Exercise brief:
Write out the entries verbatim and leave the images out of the copy.

━━━ Material for this task ━━━

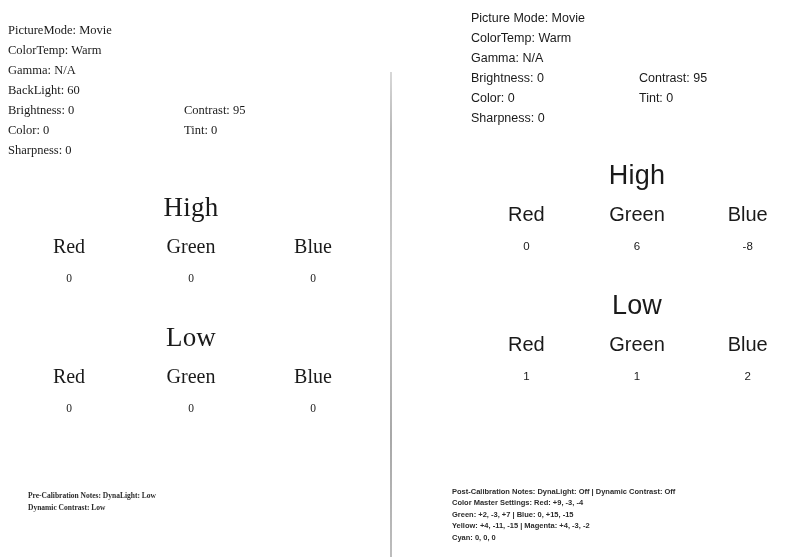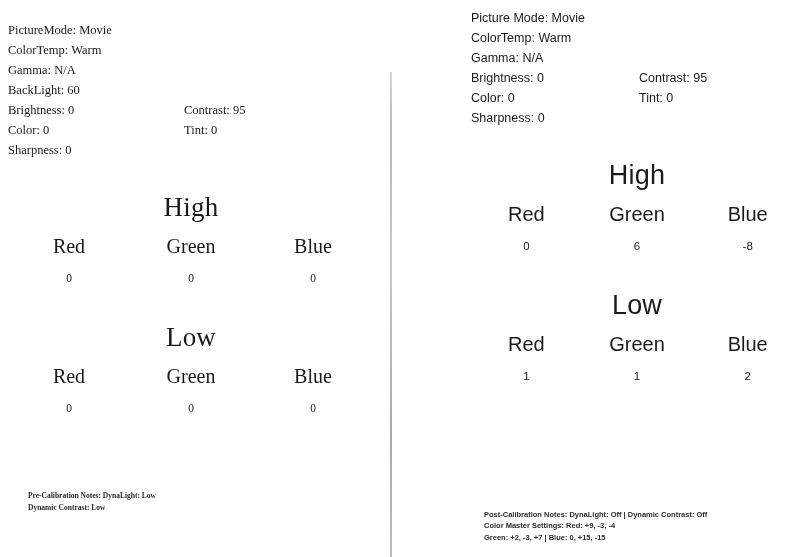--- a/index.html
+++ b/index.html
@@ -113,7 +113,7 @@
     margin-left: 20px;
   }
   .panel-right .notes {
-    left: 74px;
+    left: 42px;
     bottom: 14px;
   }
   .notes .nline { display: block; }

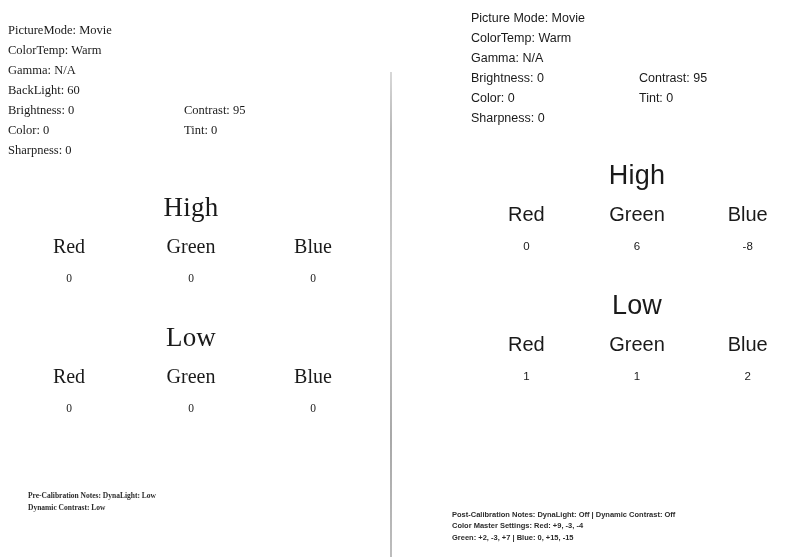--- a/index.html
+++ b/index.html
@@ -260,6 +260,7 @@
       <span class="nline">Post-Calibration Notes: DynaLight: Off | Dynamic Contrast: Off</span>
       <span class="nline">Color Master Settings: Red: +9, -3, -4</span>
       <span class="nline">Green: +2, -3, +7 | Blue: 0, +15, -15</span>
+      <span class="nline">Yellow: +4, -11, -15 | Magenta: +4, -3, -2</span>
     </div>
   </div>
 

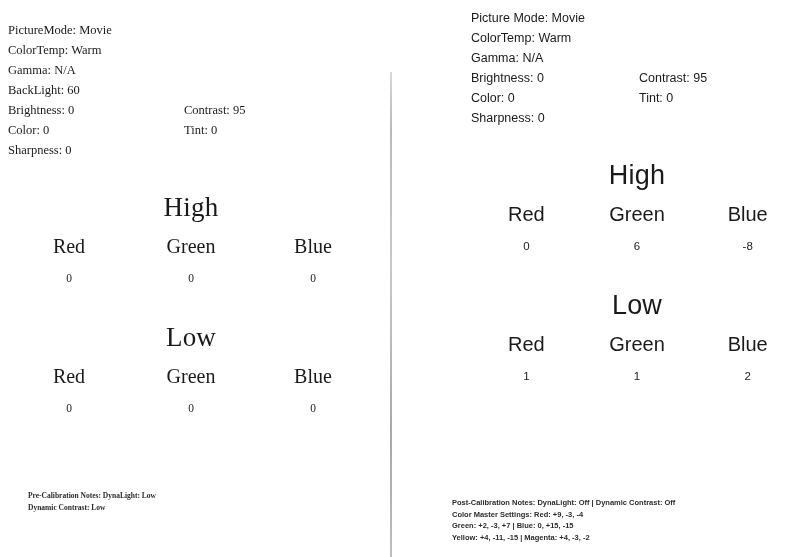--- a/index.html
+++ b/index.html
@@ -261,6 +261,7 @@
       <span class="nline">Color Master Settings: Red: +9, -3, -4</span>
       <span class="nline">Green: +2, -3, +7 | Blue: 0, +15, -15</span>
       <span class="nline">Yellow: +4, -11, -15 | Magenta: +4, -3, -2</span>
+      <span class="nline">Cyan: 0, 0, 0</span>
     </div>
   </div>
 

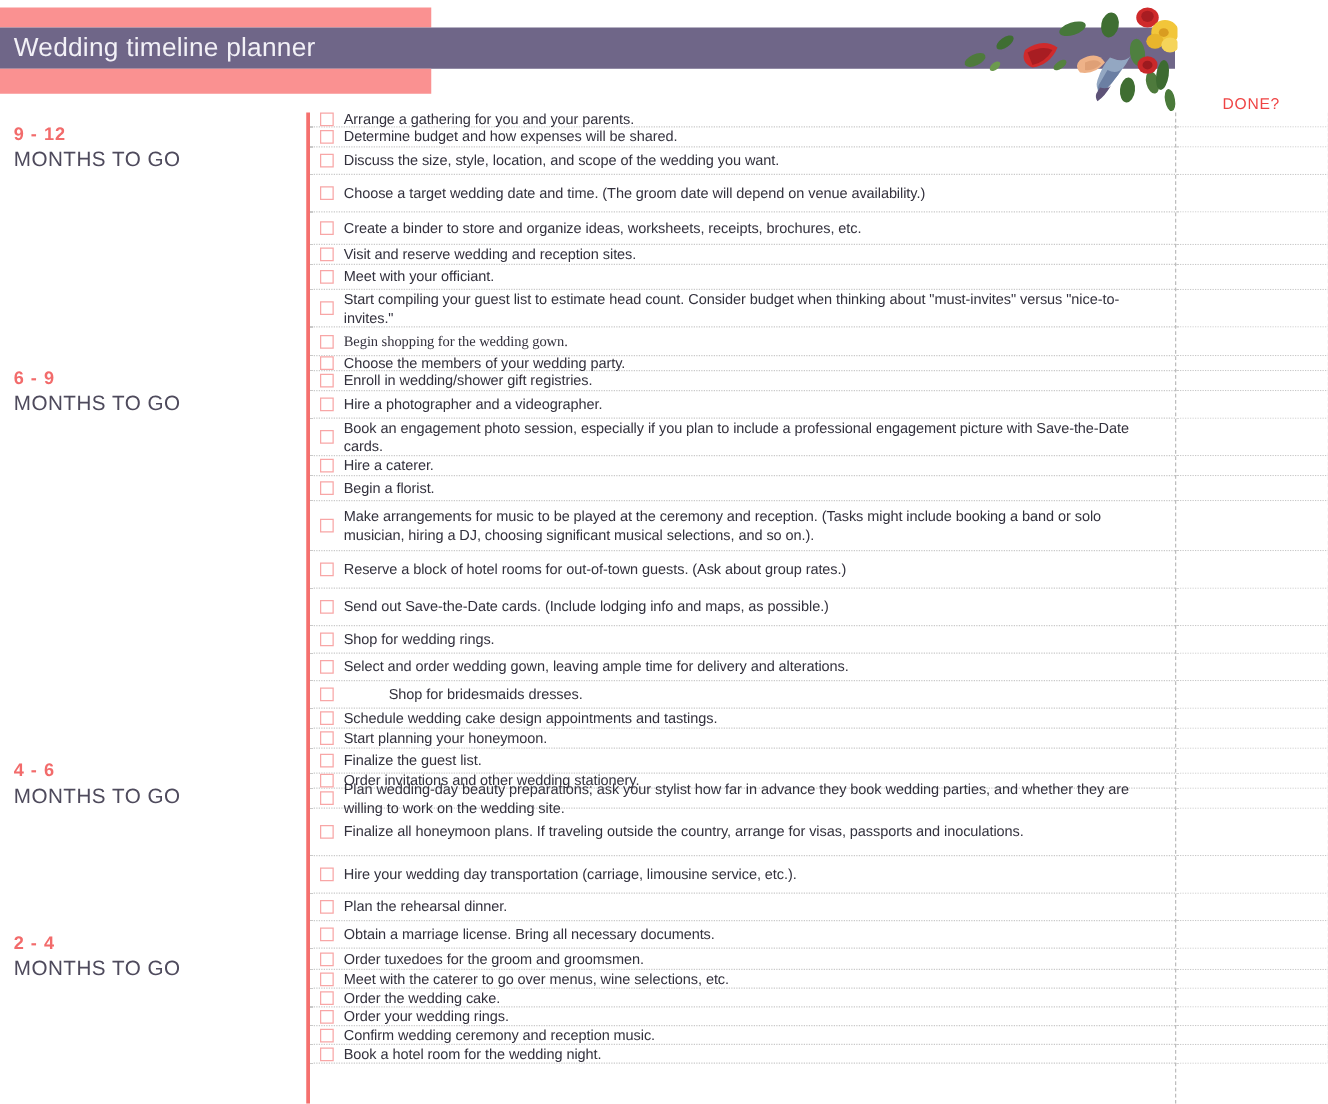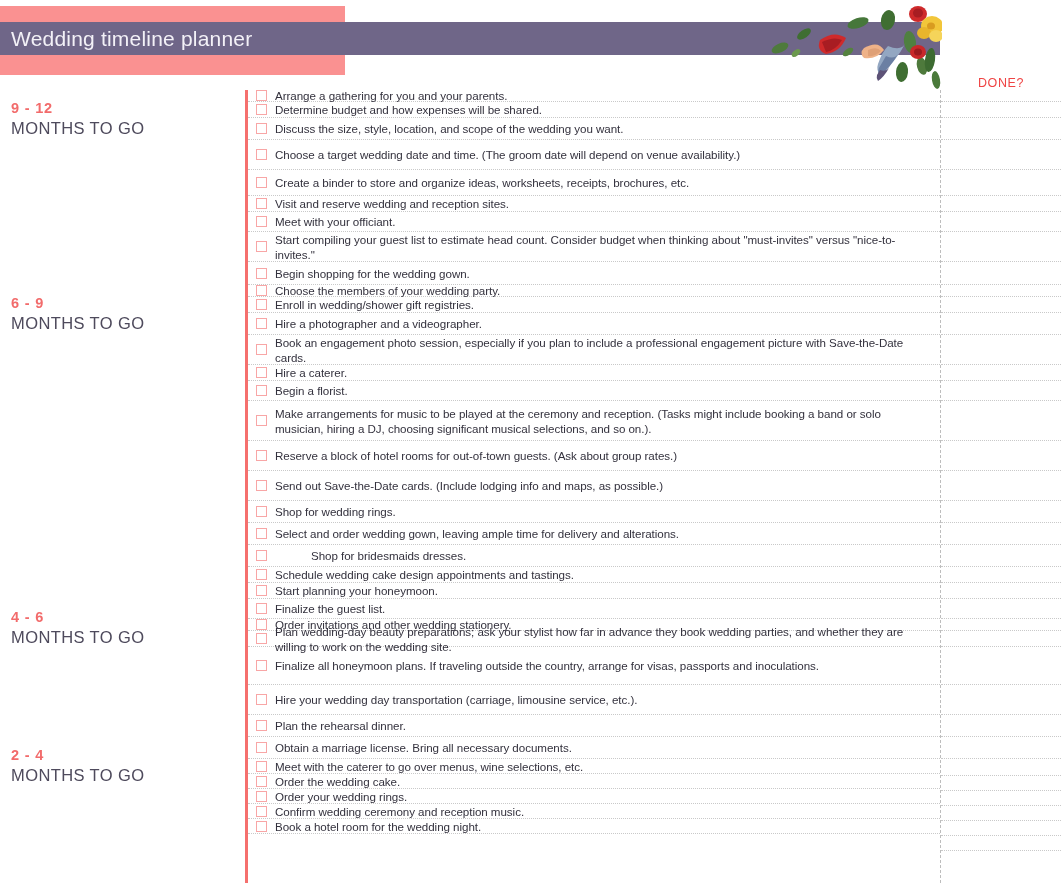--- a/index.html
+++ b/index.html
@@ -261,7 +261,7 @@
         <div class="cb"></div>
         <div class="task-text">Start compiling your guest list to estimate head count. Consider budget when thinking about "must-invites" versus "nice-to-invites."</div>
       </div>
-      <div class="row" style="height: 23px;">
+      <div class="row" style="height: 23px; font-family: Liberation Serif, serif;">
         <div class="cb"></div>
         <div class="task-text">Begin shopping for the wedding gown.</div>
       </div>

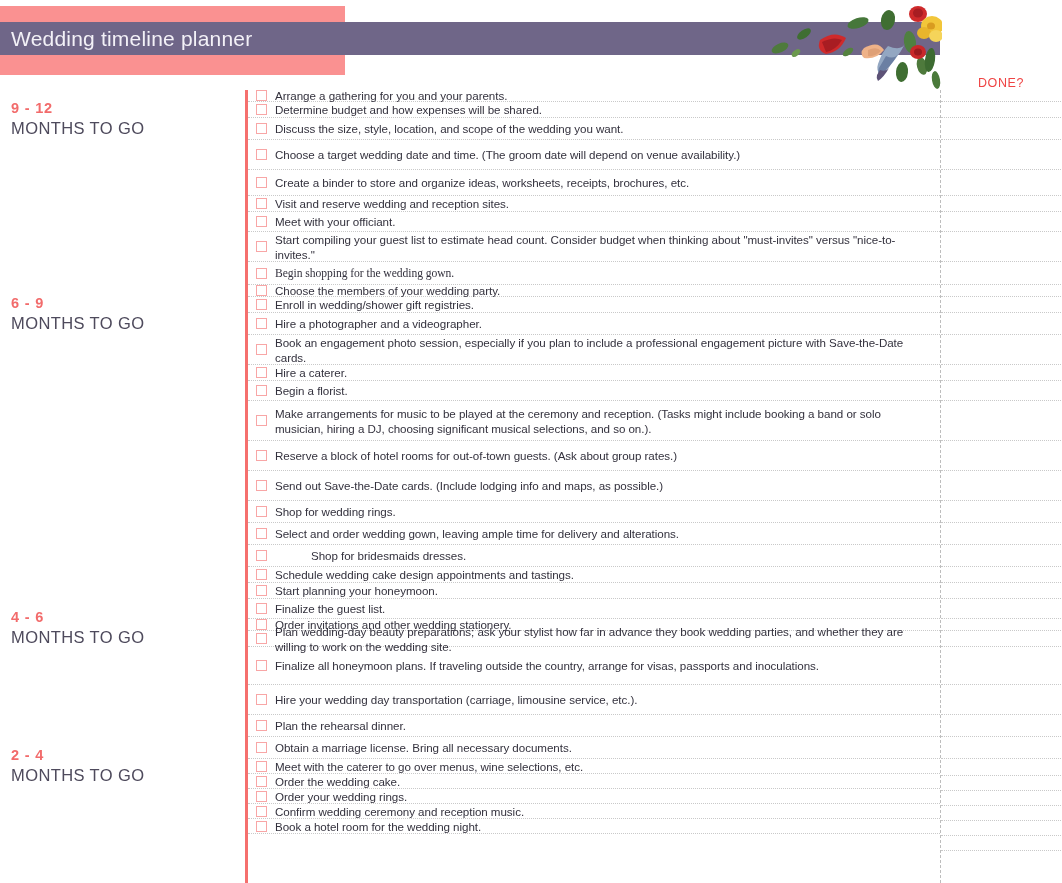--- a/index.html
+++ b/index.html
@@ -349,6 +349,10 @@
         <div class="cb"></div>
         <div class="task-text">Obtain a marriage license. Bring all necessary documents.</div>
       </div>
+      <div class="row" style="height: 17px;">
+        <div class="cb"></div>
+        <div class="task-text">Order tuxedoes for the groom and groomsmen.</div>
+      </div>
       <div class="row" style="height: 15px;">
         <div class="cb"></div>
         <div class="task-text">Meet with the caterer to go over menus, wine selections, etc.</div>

━━━

Task solution:
--- a/index.html
+++ b/index.html
@@ -113,7 +113,7 @@
     margin-left: 20px;
   }
   .panel-right .notes {
-    left: 74px;
+    left: 42px;
     bottom: 14px;
   }
   .notes .nline { display: block; }

--- a/index.html
+++ b/index.html
@@ -260,6 +260,7 @@
       <span class="nline">Post-Calibration Notes: DynaLight: Off | Dynamic Contrast: Off</span>
       <span class="nline">Color Master Settings: Red: +9, -3, -4</span>
       <span class="nline">Green: +2, -3, +7 | Blue: 0, +15, -15</span>
+      <span class="nline">Yellow: +4, -11, -15 | Magenta: +4, -3, -2</span>
     </div>
   </div>
 

--- a/index.html
+++ b/index.html
@@ -261,6 +261,7 @@
       <span class="nline">Color Master Settings: Red: +9, -3, -4</span>
       <span class="nline">Green: +2, -3, +7 | Blue: 0, +15, -15</span>
       <span class="nline">Yellow: +4, -11, -15 | Magenta: +4, -3, -2</span>
+      <span class="nline">Cyan: 0, 0, 0</span>
     </div>
   </div>
 

--- a/index.html
+++ b/index.html
@@ -261,7 +261,7 @@
         <div class="cb"></div>
         <div class="task-text">Start compiling your guest list to estimate head count. Consider budget when thinking about "must-invites" versus "nice-to-invites."</div>
       </div>
-      <div class="row" style="height: 23px;">
+      <div class="row" style="height: 23px; font-family: Liberation Serif, serif;">
         <div class="cb"></div>
         <div class="task-text">Begin shopping for the wedding gown.</div>
       </div>

--- a/index.html
+++ b/index.html
@@ -349,6 +349,10 @@
         <div class="cb"></div>
         <div class="task-text">Obtain a marriage license. Bring all necessary documents.</div>
       </div>
+      <div class="row" style="height: 17px;">
+        <div class="cb"></div>
+        <div class="task-text">Order tuxedoes for the groom and groomsmen.</div>
+      </div>
       <div class="row" style="height: 15px;">
         <div class="cb"></div>
         <div class="task-text">Meet with the caterer to go over menus, wine selections, etc.</div>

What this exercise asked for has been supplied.